As Quebec experiences a significant slowdown in economic growth, the province is taking a targeted and proactive approach to tackle pressing social issues, including food insecurity and the housing crisis. In an economic update, Finance Minister Eric Girard announced a projected deficit of $4 billion for the 2023-24 financial year, with plans to return to a balanced budget by 2027-2028.
Despite the challenging economic climate, the Quebec government aims to alleviate the difficulties faced by its residents. While there won’t be direct financial assistance to households like in the past, the mini-budget includes tax breaks to alleviate the burden on Quebecers. To boost investment in various programs, the government will allocate $1 billion annually from its contingency funds.
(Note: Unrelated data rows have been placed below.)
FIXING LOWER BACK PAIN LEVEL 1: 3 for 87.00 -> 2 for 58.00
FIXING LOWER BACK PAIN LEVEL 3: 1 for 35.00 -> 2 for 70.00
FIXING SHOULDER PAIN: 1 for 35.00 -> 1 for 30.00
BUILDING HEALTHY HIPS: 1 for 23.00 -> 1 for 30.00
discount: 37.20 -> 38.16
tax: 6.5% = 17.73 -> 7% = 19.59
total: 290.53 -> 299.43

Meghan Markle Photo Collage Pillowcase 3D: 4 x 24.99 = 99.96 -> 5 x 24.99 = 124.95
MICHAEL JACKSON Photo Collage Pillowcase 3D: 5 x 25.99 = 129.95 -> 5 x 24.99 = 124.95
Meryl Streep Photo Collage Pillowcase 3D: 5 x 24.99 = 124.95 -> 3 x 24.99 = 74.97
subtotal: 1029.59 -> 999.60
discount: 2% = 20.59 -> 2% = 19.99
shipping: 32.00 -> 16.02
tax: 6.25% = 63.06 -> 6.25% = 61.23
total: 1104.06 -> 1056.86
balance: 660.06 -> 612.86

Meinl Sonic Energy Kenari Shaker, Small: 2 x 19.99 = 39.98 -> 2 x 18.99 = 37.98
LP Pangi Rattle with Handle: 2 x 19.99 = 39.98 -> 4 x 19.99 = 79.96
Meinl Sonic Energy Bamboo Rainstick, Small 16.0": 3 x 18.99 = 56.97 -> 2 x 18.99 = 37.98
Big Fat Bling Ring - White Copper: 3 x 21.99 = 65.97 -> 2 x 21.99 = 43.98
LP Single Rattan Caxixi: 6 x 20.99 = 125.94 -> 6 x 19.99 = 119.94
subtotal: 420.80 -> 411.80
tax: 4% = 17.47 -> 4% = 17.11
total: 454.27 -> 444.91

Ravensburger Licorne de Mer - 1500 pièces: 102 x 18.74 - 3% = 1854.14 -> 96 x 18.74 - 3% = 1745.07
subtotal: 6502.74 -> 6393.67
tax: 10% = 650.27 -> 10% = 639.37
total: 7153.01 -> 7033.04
Addressing the housing crisis is a top priority for Quebec. The government plans to spend $1.8 billion, with half of the funding coming from the federal government, over the next six years to build 8,000 social and affordable housing units. This includes 7,500 housing units for low-and-moderate-income households and 500 units reserved for homeless individuals. An additional $338.2 million over five years will be dedicated to combatting homelessness and offering culturally safe services for Indigenous people.
To address the issue of food insecurity, Quebec will inject $20.8 million into five food organizations. The funding will be distributed to support the Food Banks of Quebec network, the Breakfast Club of Canada, the Tablée des chefs, the Fondation Olo, and La Cantine pour tous. This targeted injection aims to assist these organizations as they struggle to meet the growing demand for food assistance.
Despite criticisms from opposition leaders regarding the absence of measures to aid first-time homebuyers and the increase in home prices, the Quebec government remains determined to address the urgent needs of its citizens. In addition to focusing on housing and food security, Quebec will also allocate substantial funds to adapt to climate change, support communities affected by forest fires, and enhance the forestry industry.
Overall, Quebec’s strategic approach to social challenges during this economic stagnation showcases its commitment to the well-being of its residents. By prioritizing housing, food security, and climate change adaptation, the province aims to create a more equitable and resilient society.
1. How is Quebec addressing the housing crisis?
Quebec plans to invest $1.8 billion over six years to build 8,000 social and affordable housing units. This includes housing for low-and-moderate-income households and units reserved for homeless individuals.
2. What measures are being taken to combat food insecurity?
Quebec is providing a one-time targeted injection of $20.8 million to five food organizations, including the Food Banks of Quebec network, the Breakfast Club of Canada, the Tablée des chefs, the Fondation Olo, and La Cantine pour tous.
3. How is Quebec adapting to climate change?
The government will allocate $961 million over the next five years to adapt to climate change. This includes support for communities affected by forest fires and initiatives to encourage climate change action in the forestry industry.
4. What is the projected economic growth for Quebec?
Quebec’s projected economic growth in 2023 is 0.6%, lower than the originally forecasted 1.4%. However, the government is taking proactive steps to address the economic slowdown and promote future growth.